What to produce: Return each line of the data below verbatim; pictures are to be left out.

━━━━━━━━━━━━━━━━

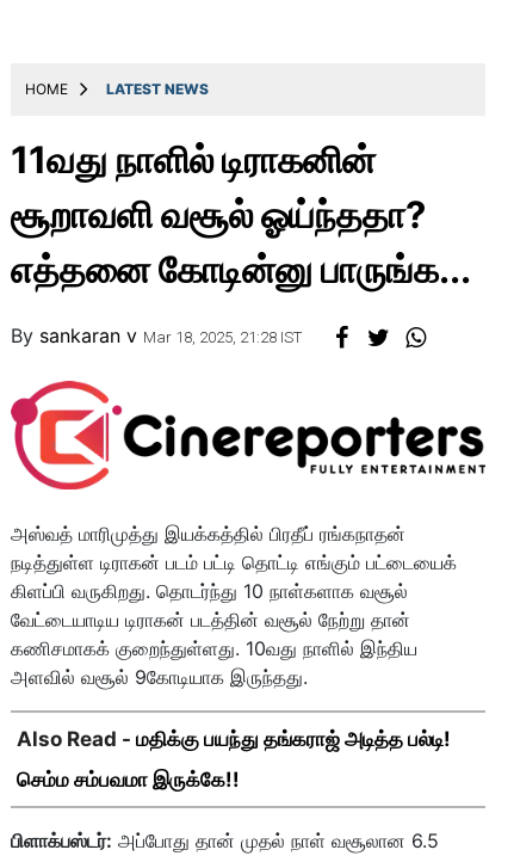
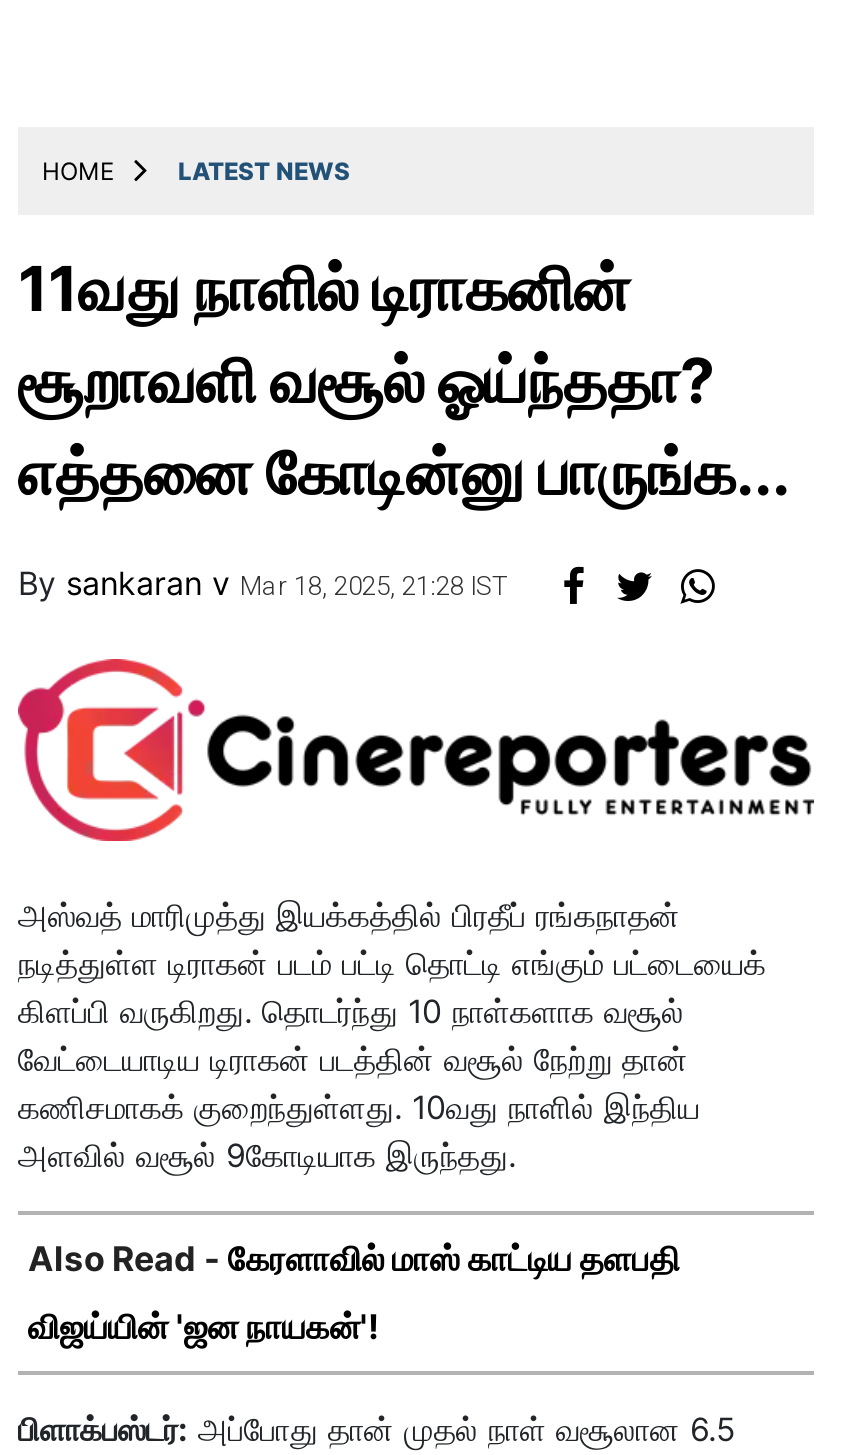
[17,727,451,751] Also Read - மதிக்கு பயந்து தங்கராஜ் அடித்த பல்டி! -> [28,1238,680,1278] Also Read - கேரளாவில் மாஸ் காட்டிய தளபதி
[17,767,240,791] செம்ம சம்பவமா இருக்கே!! -> [28,1306,380,1346] விஜய்யின் 'ஜன நாயகன்'!

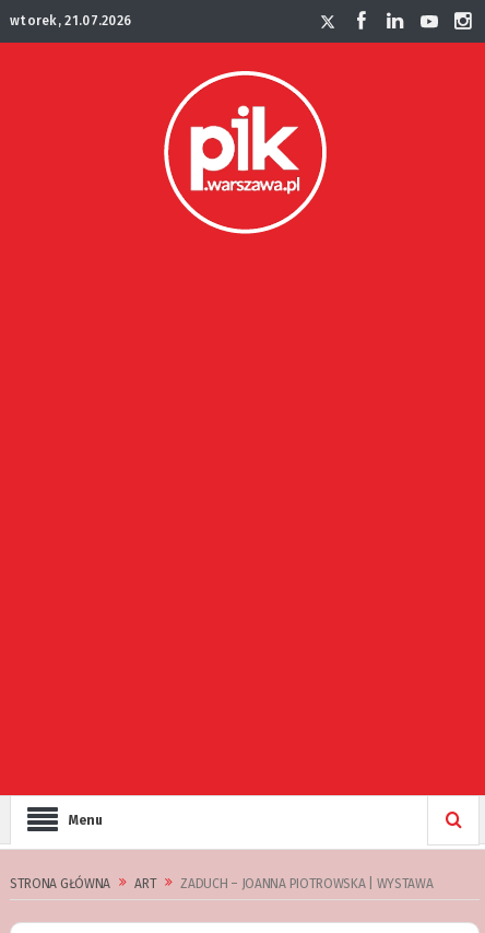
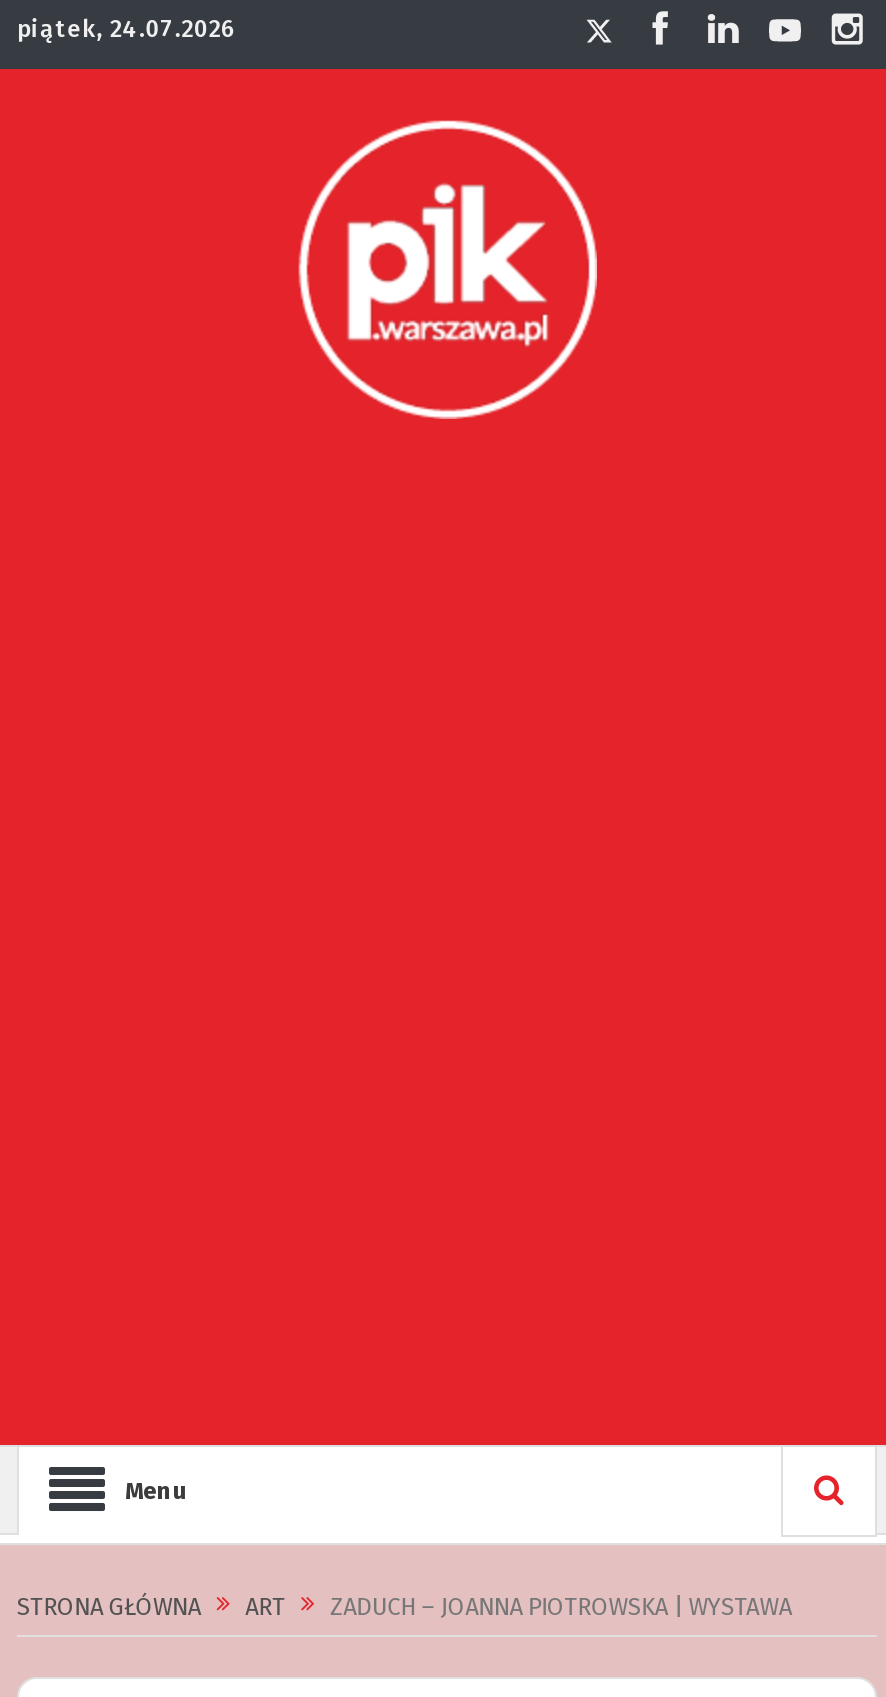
[10,13,132,28] wtorek, 21.07.2026 -> [17,15,236,43] piątek, 24.07.2026

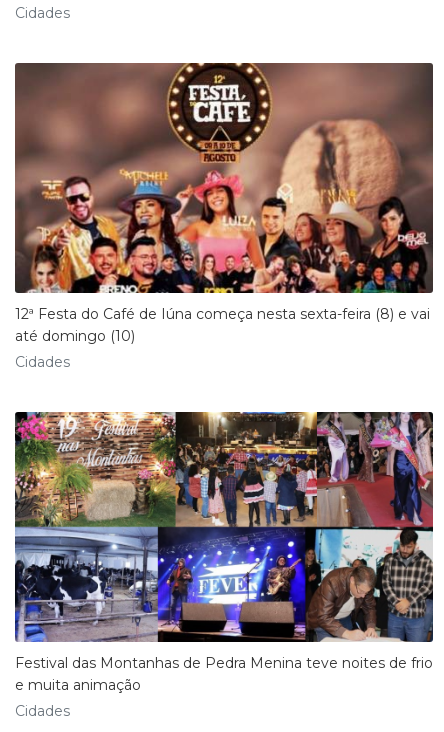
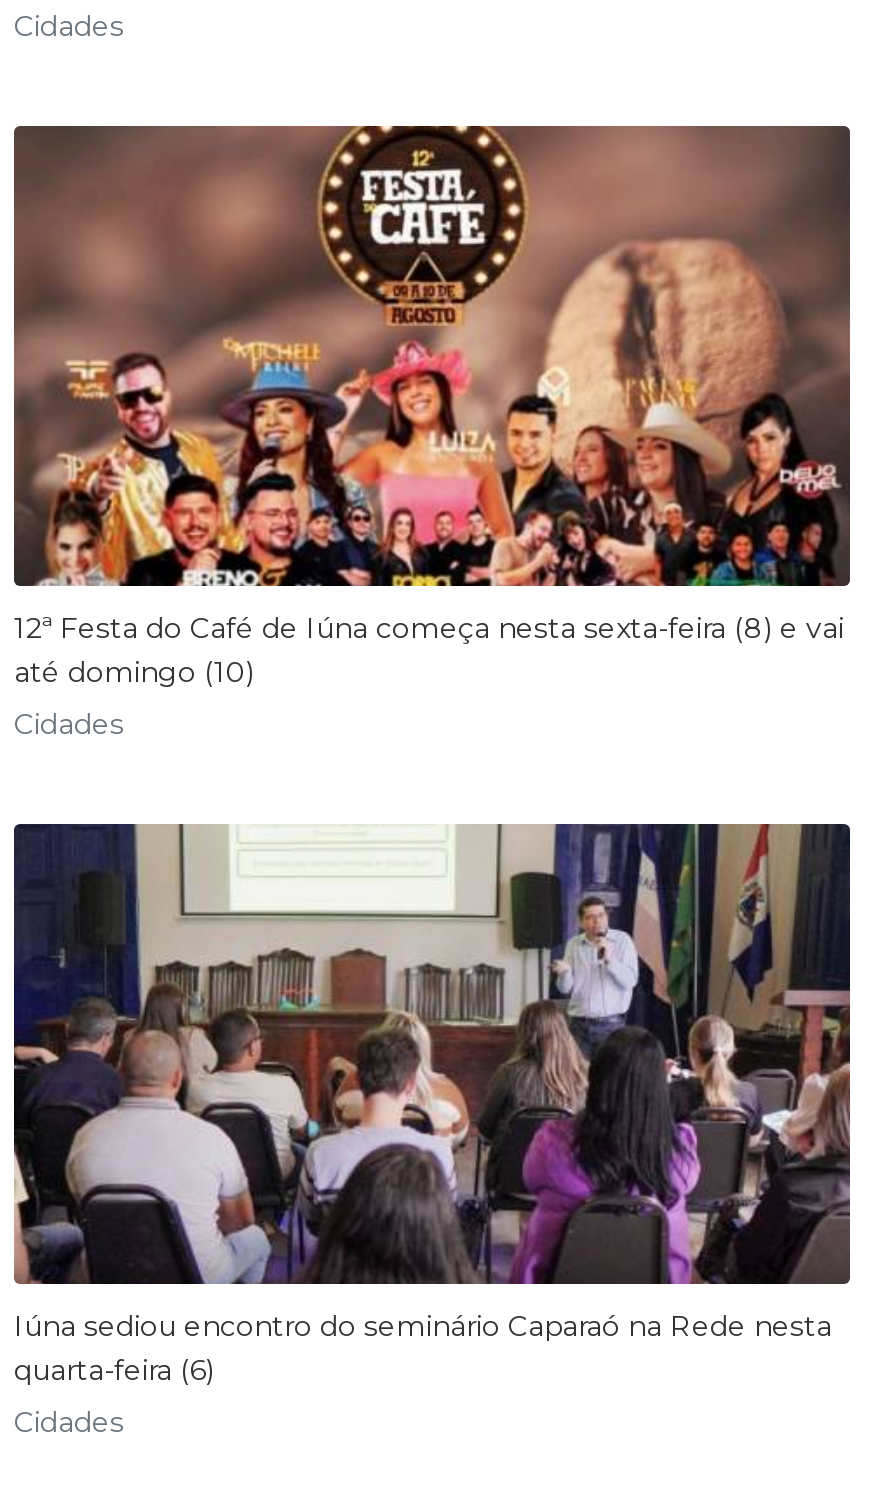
[14,411,434,694] [image] | Festival das Montanhas de Pedra Menina teve noites de frio | e muita animação -> [12,822,852,1388] [image] | Iúna sediou encontro do seminário Caparaó na Rede nesta | quarta-feira (6)

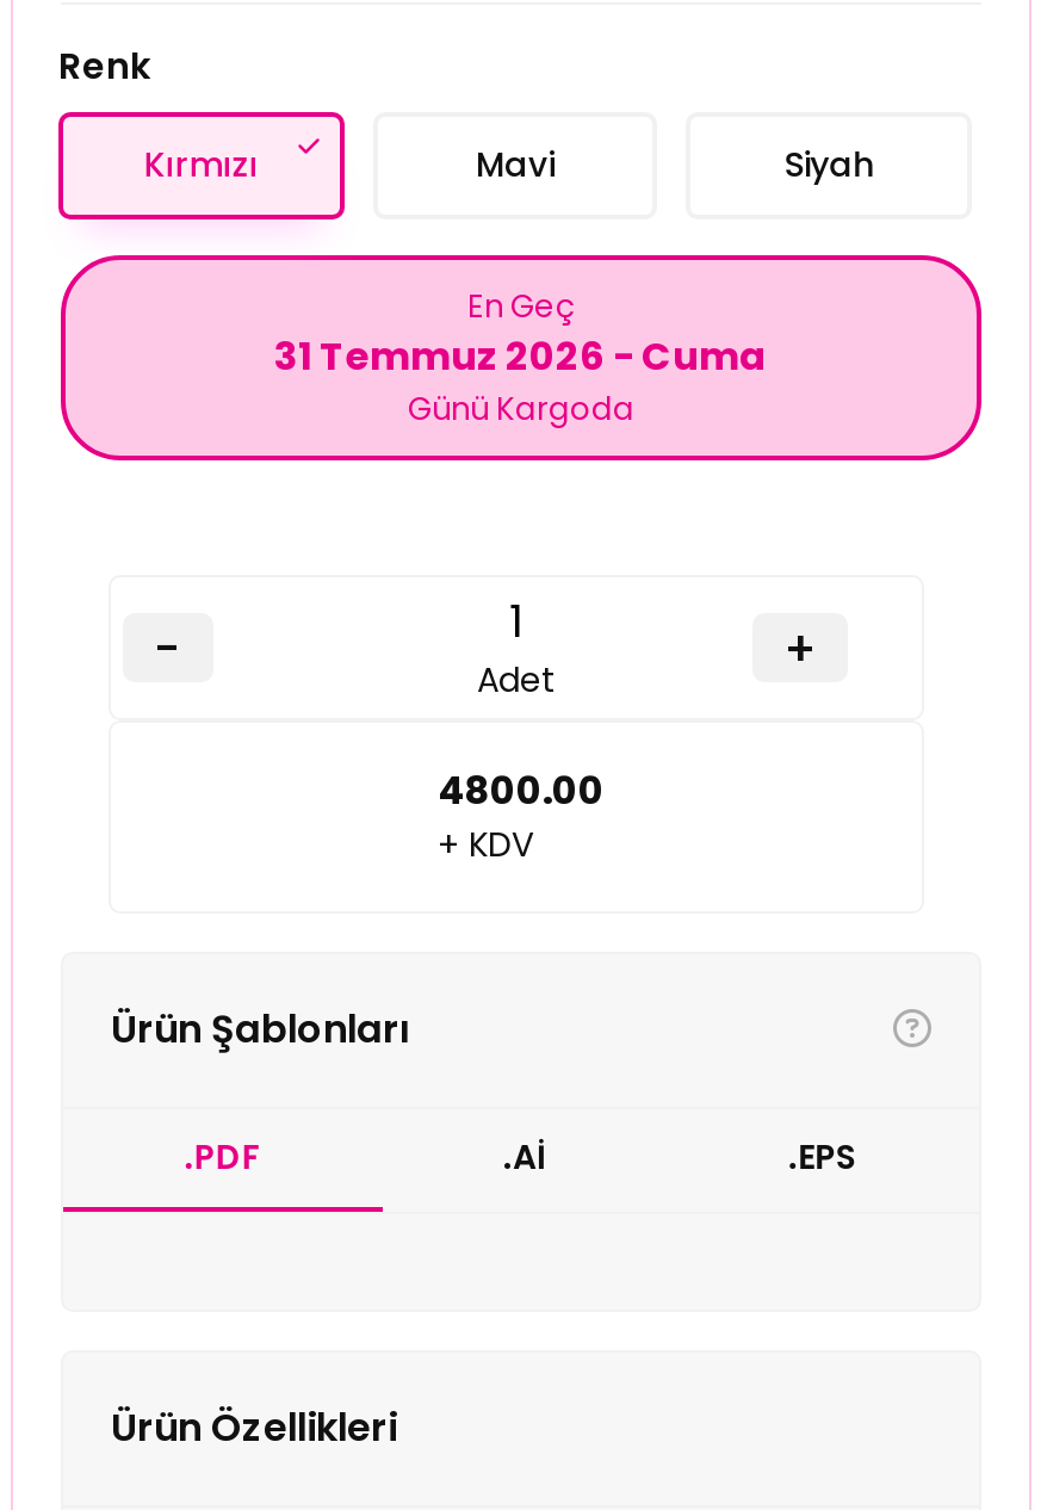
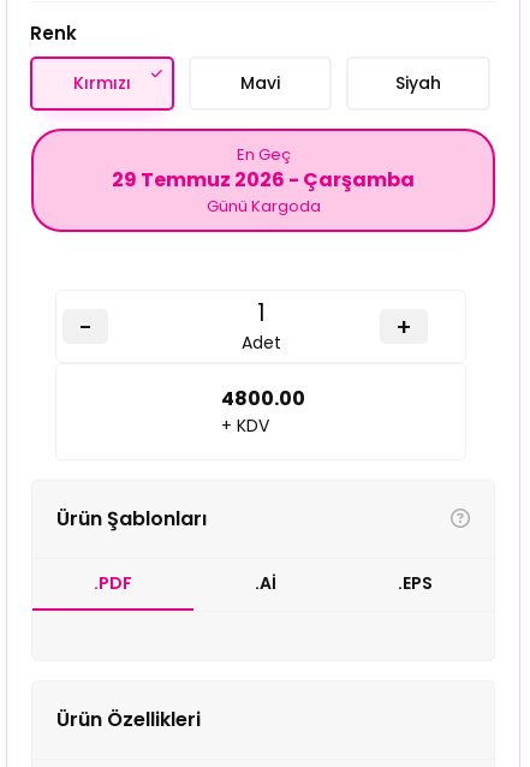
[274,329,768,384] 31 Temmuz 2026 - Cuma -> [112,166,415,194] 29 Temmuz 2026 - Çarşamba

━━━━━━━━━━━━━━━━

Output for this task:
[17,727,451,751] Also Read - மதிக்கு பயந்து தங்கராஜ் அடித்த பல்டி! -> [28,1238,680,1278] Also Read - கேரளாவில் மாஸ் காட்டிய தளபதி
[17,767,240,791] செம்ம சம்பவமா இருக்கே!! -> [28,1306,380,1346] விஜய்யின் 'ஜன நாயகன்'!

[10,13,132,28] wtorek, 21.07.2026 -> [17,15,236,43] piątek, 24.07.2026

[14,411,434,694] [image] | Festival das Montanhas de Pedra Menina teve noites de frio | e muita animação -> [12,822,852,1388] [image] | Iúna sediou encontro do seminário Caparaó na Rede nesta | quarta-feira (6)

[274,329,768,384] 31 Temmuz 2026 - Cuma -> [112,166,415,194] 29 Temmuz 2026 - Çarşamba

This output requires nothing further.